§ **BRIEF**
Write out exactly the lines of the entries below from the one holding "<!DOCTYPE html>" to the one holding "serif; color: #111;", inclusive, and leave out all other lines.

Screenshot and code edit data
= Beginning of Section =

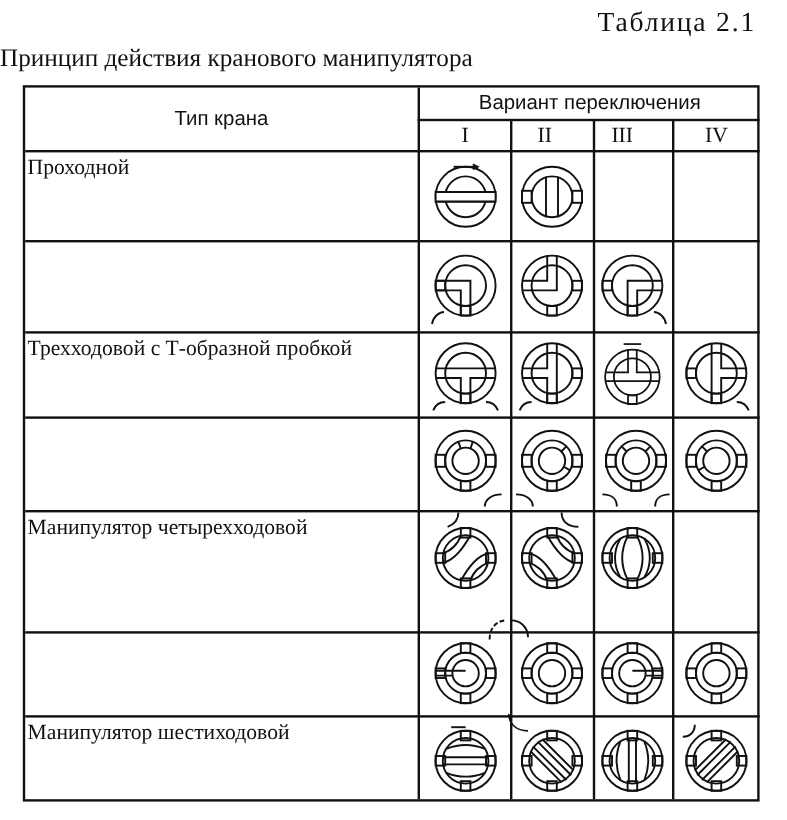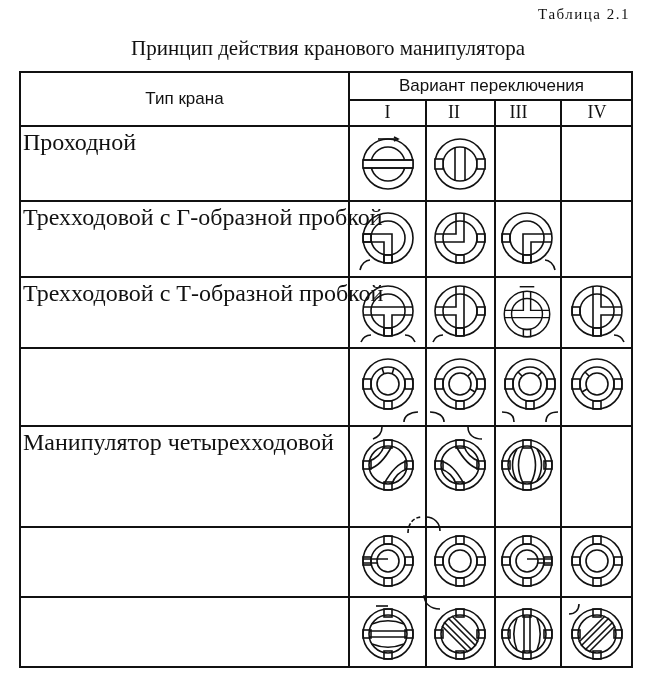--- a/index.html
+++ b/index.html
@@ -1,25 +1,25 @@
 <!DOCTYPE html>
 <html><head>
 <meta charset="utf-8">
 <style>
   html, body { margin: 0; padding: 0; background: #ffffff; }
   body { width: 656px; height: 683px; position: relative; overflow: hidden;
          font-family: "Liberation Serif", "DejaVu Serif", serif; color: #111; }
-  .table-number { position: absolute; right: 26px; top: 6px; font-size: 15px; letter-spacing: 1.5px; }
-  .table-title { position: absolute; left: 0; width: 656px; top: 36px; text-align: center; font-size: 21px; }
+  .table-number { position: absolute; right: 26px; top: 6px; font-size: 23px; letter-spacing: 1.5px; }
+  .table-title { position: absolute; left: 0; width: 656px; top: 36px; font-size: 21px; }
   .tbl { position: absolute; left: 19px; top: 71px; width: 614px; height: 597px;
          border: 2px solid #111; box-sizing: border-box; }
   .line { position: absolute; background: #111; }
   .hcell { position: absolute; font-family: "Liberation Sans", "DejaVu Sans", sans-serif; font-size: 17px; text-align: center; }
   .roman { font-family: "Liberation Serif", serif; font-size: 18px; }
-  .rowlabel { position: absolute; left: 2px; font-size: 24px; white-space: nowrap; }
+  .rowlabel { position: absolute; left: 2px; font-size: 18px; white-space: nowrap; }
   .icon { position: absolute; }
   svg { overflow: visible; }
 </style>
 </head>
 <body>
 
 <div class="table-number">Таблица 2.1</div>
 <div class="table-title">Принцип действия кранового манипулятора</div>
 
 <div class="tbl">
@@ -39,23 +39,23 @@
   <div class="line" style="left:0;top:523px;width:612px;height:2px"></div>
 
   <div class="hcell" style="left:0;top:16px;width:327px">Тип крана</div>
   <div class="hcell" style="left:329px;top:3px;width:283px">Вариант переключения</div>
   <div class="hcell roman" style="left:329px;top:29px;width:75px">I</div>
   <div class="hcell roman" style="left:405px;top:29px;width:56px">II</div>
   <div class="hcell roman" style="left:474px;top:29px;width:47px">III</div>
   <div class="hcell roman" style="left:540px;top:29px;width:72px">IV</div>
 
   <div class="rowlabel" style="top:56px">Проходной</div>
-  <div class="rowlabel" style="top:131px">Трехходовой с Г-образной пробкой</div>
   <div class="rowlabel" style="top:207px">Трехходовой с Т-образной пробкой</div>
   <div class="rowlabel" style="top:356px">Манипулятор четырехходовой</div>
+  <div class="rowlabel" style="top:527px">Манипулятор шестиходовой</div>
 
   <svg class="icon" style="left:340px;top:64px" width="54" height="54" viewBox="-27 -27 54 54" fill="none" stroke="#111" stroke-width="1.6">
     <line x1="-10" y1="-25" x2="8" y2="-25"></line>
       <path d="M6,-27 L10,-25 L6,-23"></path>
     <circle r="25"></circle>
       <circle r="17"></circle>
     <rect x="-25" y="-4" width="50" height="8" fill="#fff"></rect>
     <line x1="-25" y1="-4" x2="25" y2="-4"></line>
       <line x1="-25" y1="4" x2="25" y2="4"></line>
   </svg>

= End of Section =

§ **SOLUTION TO THE EXERCISE**
 <!DOCTYPE html>
 <html><head>
 <meta charset="utf-8">
 <style>
   html, body { margin: 0; padding: 0; background: #ffffff; }
   body { width: 656px; height: 683px; position: relative; overflow: hidden;
          font-family: "Liberation Serif", "DejaVu Serif", serif; color: #111; }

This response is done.